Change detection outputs
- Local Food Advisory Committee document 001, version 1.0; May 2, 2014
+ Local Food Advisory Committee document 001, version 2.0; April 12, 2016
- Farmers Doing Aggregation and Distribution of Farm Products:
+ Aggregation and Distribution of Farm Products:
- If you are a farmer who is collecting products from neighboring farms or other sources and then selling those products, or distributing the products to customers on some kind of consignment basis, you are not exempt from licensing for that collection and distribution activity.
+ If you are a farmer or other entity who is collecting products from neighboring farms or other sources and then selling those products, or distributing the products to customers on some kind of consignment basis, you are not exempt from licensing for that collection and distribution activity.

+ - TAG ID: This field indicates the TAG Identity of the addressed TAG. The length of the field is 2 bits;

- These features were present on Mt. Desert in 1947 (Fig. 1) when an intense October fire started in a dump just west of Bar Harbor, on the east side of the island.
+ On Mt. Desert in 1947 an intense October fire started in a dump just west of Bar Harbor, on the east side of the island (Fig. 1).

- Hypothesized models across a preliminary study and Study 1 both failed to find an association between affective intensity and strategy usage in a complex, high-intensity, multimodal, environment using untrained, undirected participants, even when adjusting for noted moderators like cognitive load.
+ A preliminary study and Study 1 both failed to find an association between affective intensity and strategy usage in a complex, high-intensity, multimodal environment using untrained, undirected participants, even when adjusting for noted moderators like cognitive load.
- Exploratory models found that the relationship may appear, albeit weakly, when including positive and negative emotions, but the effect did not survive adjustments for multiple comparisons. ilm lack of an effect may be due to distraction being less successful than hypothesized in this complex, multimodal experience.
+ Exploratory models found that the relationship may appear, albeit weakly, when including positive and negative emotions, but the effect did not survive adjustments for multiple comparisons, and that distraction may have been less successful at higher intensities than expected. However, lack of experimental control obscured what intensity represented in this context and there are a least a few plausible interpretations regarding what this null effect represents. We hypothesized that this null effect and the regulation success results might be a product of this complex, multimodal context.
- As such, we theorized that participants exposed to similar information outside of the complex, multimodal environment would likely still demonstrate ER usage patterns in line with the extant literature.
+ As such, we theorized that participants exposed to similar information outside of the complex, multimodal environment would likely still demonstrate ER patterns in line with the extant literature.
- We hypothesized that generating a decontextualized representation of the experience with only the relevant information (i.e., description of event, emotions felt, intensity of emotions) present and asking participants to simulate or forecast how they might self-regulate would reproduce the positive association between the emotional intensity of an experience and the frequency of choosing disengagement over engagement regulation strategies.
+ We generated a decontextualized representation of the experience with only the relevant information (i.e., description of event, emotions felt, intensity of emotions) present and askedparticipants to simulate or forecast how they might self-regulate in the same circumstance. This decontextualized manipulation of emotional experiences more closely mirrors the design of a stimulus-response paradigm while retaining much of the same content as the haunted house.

INSTRUCTIONS FOR THE TASK → Reprint exactly the lines above that start at the one with "field is 2 bits;" and end at the one with "island (Fig. 1).", keeping both and adding none.

EXERCISE SOLUTION →
+ - TAG ID: This field indicates the TAG Identity of the addressed TAG. The length of the field is 2 bits;

- These features were present on Mt. Desert in 1947 (Fig. 1) when an intense October fire started in a dump just west of Bar Harbor, on the east side of the island.
+ On Mt. Desert in 1947 an intense October fire started in a dump just west of Bar Harbor, on the east side of the island (Fig. 1).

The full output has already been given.